The space shuttle Endeavour blasted off yesterday toward the International Space Station (ISS) on the penultimate flight for the US shuttle program.
“We want to thank all the tens of thousands of employees who have put their hands on this incredible ship,” shuttle commander Mark Kelly said moments before liftoff at 8:56am.
The six-member crew of astronauts, including five Americans and one Italian, Roberto Vittori, is delivering a potent physics experiment to probe the origins of the universe during the 16-day mission, which will include four spacewalks.
As many as 500,000 onlookers crowded into coastal viewing spots in Brevard County, the area near Florida’s Kennedy Space Center, with the US shuttle program set to end later this year after the final flight by Atlantis.
The STS-134 mission, initially set to begin on April 29, was postponed when technicians discovered a power failure in a heating line that served to prevent fuel from freezing in orbit. NASA completed exhaustive repairs last week.
The shuttle is set to dock at the ISS tomorrow at 6:15am, and will stay there until May 30, returning to the US on June 1, the US space agency said.

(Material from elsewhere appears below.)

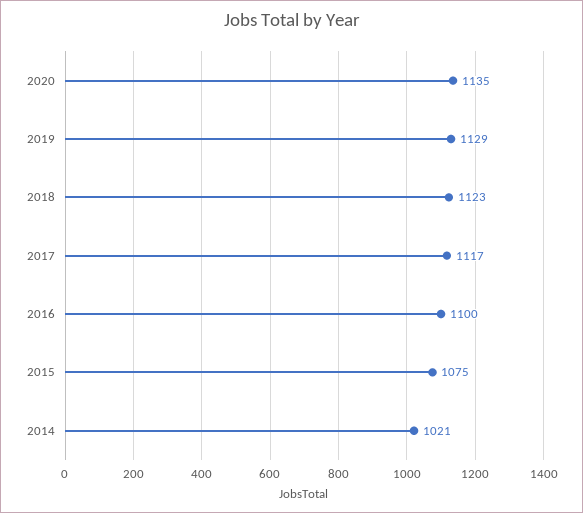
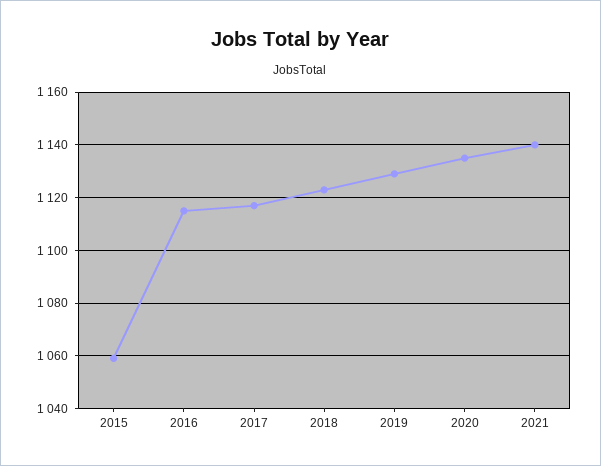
2016: 1100 -> 1115
2015: 1075 -> 1060
2014: 1021 -> none
2021: none -> 1140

The Alpha Magnetic Spectrometer-2, a US$2 billion, 7,000kg particle detector, will be left behind to scour the universe for hints of dark matter and antimatter over the next decade.
“It’s a bit like searching for a needle in a haystack, but if we find it, it will show beyond a doubt that stars made of antimatter exist in some part of the universe. That would be a major revelation,” said French scientist Jean-Pierre Vialle, part of the international team that worked on the AMS-02 project.
US Representative Gabrielle Giffords, the wife of shuttle commander Kelly, watched the launch from Kennedy Space Center, her office said.
Giffords, who was allowed a break by her rehabilitation doctors in Houston, Texas, to watch the planned April 29 launch, is recovering from a gunshot wound to the head, after she was attacked in January during a meeting with voters.
She and her husband swapped wedding rings ahead of the launch, the US television channel ABC reported.
The 30-year US space shuttle program formally ends later this year with the flight of Atlantis, leaving Russia’s space capsules as the sole option for world astronauts heading to and from the orbiting research lab.
Endeavour’s delay has pushed back Atlantis’s planned liftoff from June 28 to mid-July, but no final date has been set.
After the final shuttle missions, the three spacecraft in the flying fleet and the prototype Enterprise will be sent to different museums across the US.
Discovery, the oldest in the group, was the first shuttle to retire after its final journey to the International Space Station ended in March. Endeavour is the youngest, and flew its first space mission in 1991. STS-134 marks its 25th and final mission.